◆ **Before-and-after change data**:
###
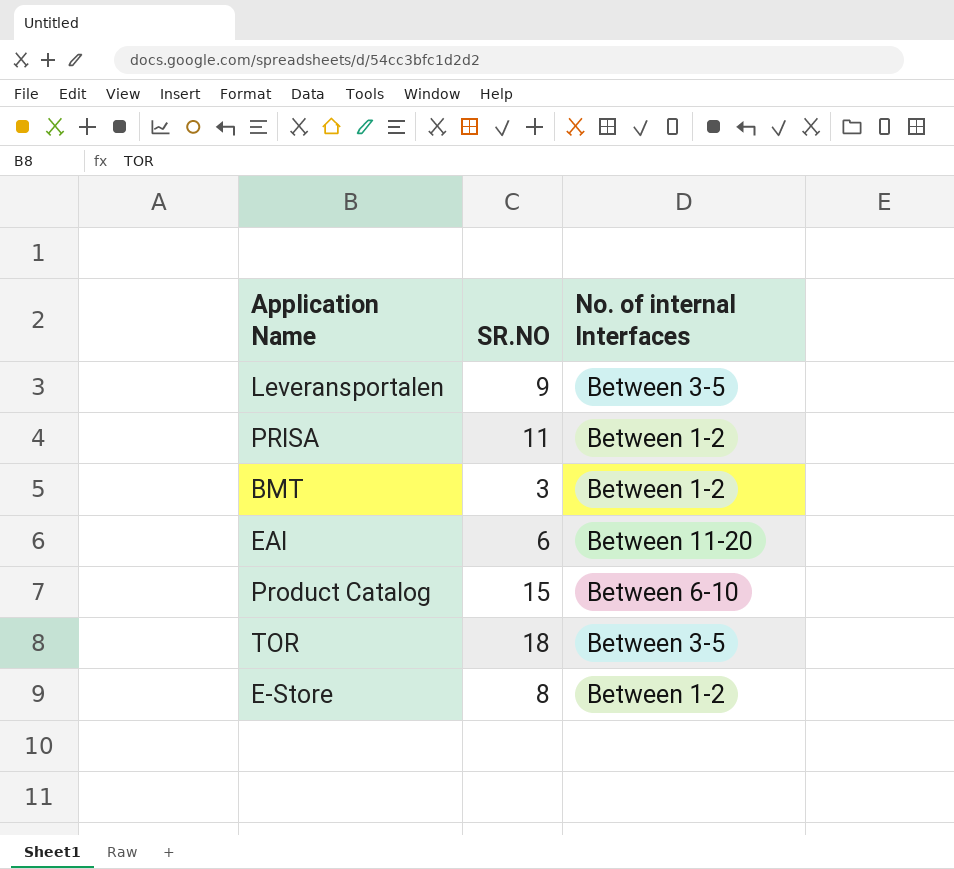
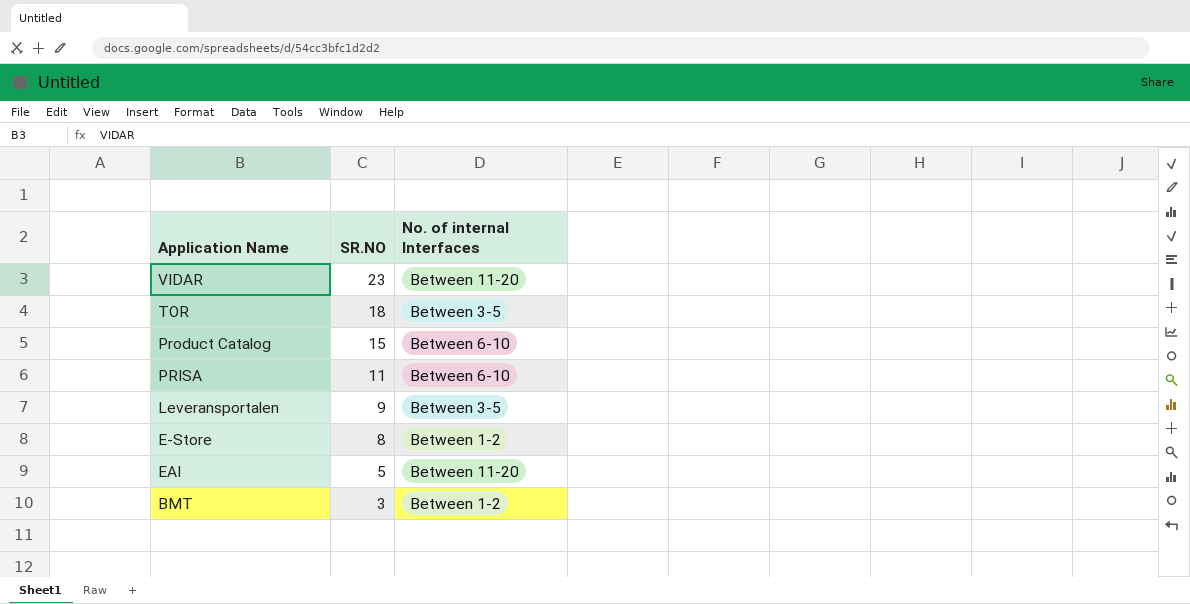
row order: none -> SR.NO descending
row VIDAR: none -> 23 | Between 11-20
PRISA | No. of internal Interfaces: Between 1-2 -> Between 6-10
EAI | SR.NO: 6 -> 5

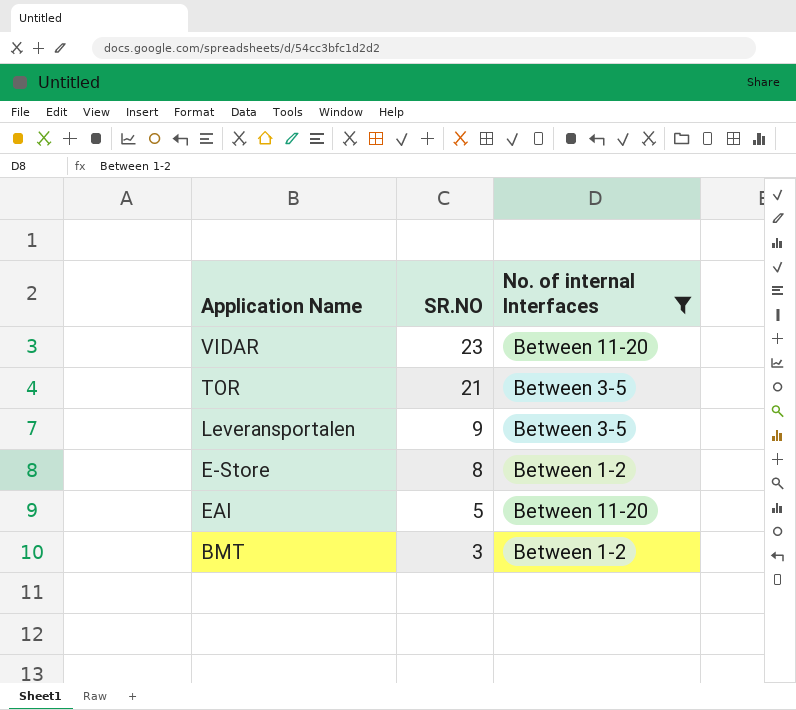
filter: none -> No. of internal Interfaces != Between 6-10
TOR | SR.NO: 18 -> 21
###
◆ **WHAT YOU NEED TO DO**: Give back every record exactly, dropping its pictures.

◆ **SOLUTION BELOW**:
row order: none -> SR.NO descending
row VIDAR: none -> 23 | Between 11-20
PRISA | No. of internal Interfaces: Between 1-2 -> Between 6-10
EAI | SR.NO: 6 -> 5

filter: none -> No. of internal Interfaces != Between 6-10
TOR | SR.NO: 18 -> 21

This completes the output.